Among the lines below, a stretch begins at the one with "23 MAR 2011: 4" and ends at the one with "total: 26.13 -> 34.90". Repeat that stretch exactly, ends included.

*** Opening Supplied records ***

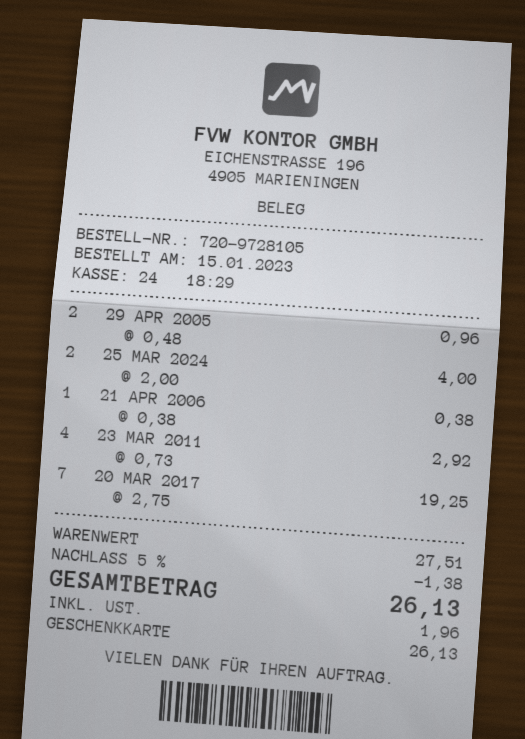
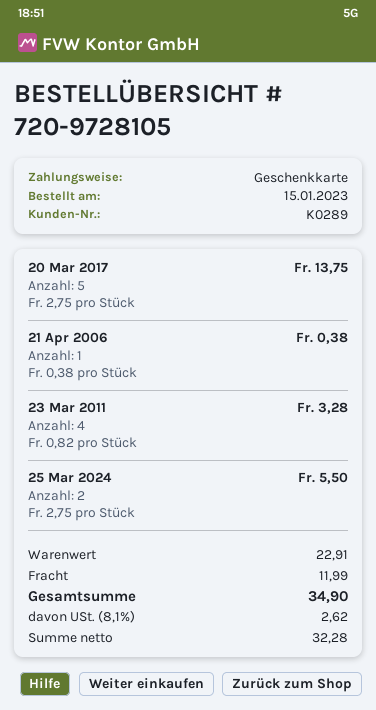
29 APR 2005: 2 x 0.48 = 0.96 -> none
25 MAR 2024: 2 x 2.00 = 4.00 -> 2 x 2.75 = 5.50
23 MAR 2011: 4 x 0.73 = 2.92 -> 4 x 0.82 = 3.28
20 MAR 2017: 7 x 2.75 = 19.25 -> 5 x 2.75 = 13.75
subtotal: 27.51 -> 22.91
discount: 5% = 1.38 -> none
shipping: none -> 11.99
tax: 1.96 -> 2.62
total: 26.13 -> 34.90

*** Closing Supplied records ***
*** Opening Supplied records ***

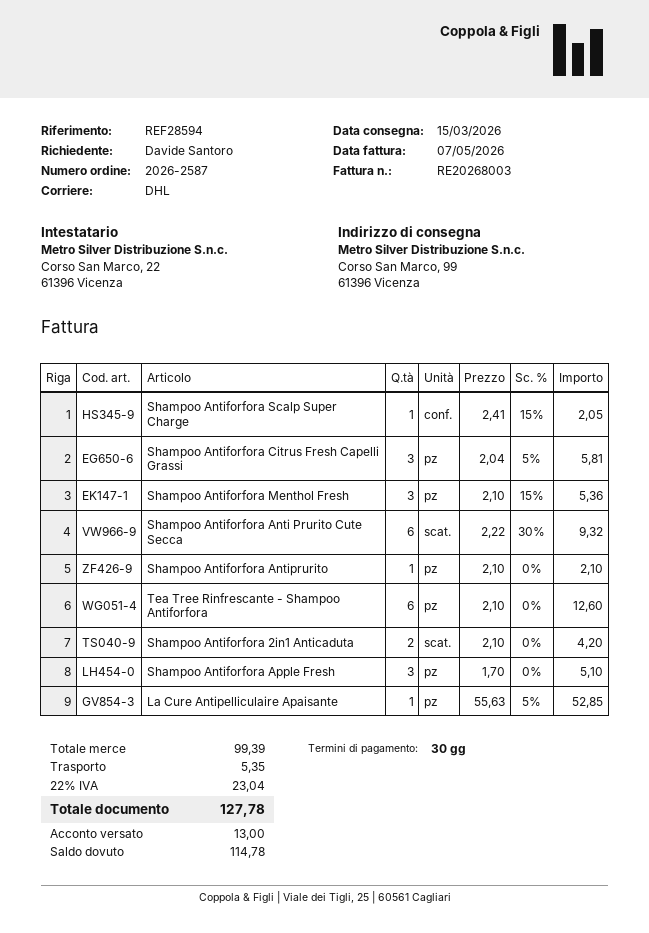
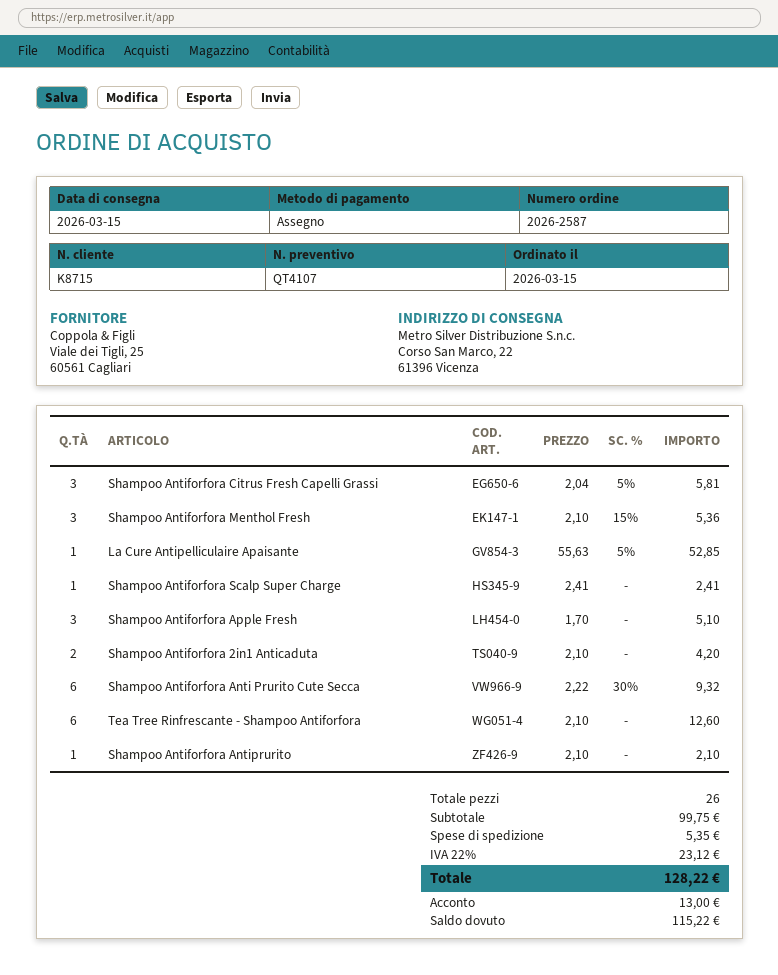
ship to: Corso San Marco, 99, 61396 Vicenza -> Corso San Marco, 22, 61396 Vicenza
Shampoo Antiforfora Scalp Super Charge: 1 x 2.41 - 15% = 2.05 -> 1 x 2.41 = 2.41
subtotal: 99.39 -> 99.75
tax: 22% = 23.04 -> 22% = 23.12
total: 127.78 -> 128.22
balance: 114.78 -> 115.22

*** Closing Supplied records ***

Written solution:
23 MAR 2011: 4 x 0.73 = 2.92 -> 4 x 0.82 = 3.28
20 MAR 2017: 7 x 2.75 = 19.25 -> 5 x 2.75 = 13.75
subtotal: 27.51 -> 22.91
discount: 5% = 1.38 -> none
shipping: none -> 11.99
tax: 1.96 -> 2.62
total: 26.13 -> 34.90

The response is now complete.